TASK PROMPT - Copy each entry below unchanged; the images do not go in the copy.

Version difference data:
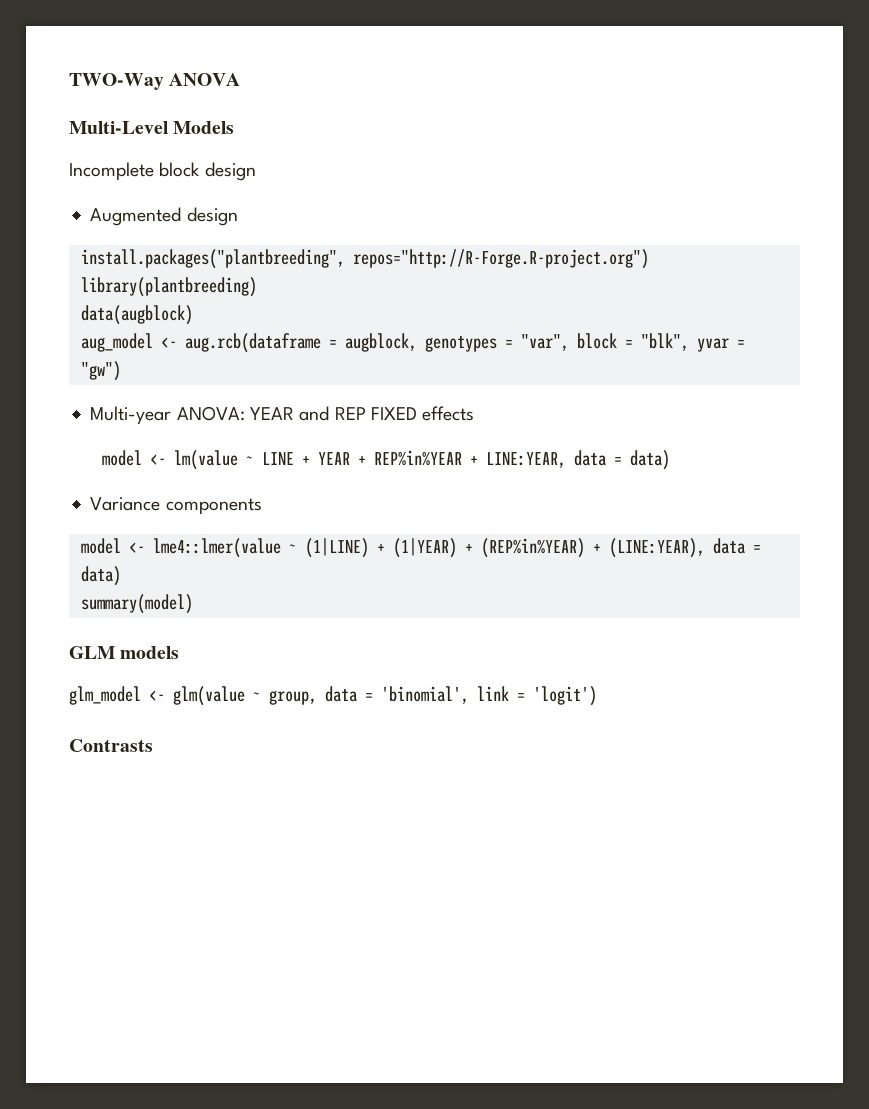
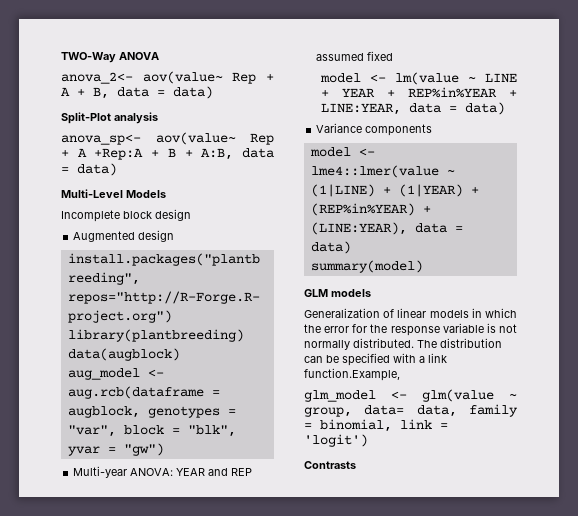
+ anova_2<- aov(value~ Rep + A + B, data = data)
+ Split-Plot analysis
+ anova_sp<- aov(value~ Rep + A +Rep:A + B + A:B, data = data)
- Multi-year ANOVA: YEAR and REP FIXED effects
+ Multi-year ANOVA: YEAR and REP assumed fixed
+ Generalization of linear models in which the error for the response variable is not normally distributed. The distribution can be specified with a link function.Example,
- glm_model <- glm(value ~ group, data = 'binomial', link = 'logit')
+ glm_model <- glm(value ~ group, data= data, family = binomial, link = 'logit')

RESULT FOR THIS EXERCISE -
+ anova_2<- aov(value~ Rep + A + B, data = data)
+ Split-Plot analysis
+ anova_sp<- aov(value~ Rep + A +Rep:A + B + A:B, data = data)
- Multi-year ANOVA: YEAR and REP FIXED effects
+ Multi-year ANOVA: YEAR and REP assumed fixed
+ Generalization of linear models in which the error for the response variable is not normally distributed. The distribution can be specified with a link function.Example,
- glm_model <- glm(value ~ group, data = 'binomial', link = 'logit')
+ glm_model <- glm(value ~ group, data= data, family = binomial, link = 'logit')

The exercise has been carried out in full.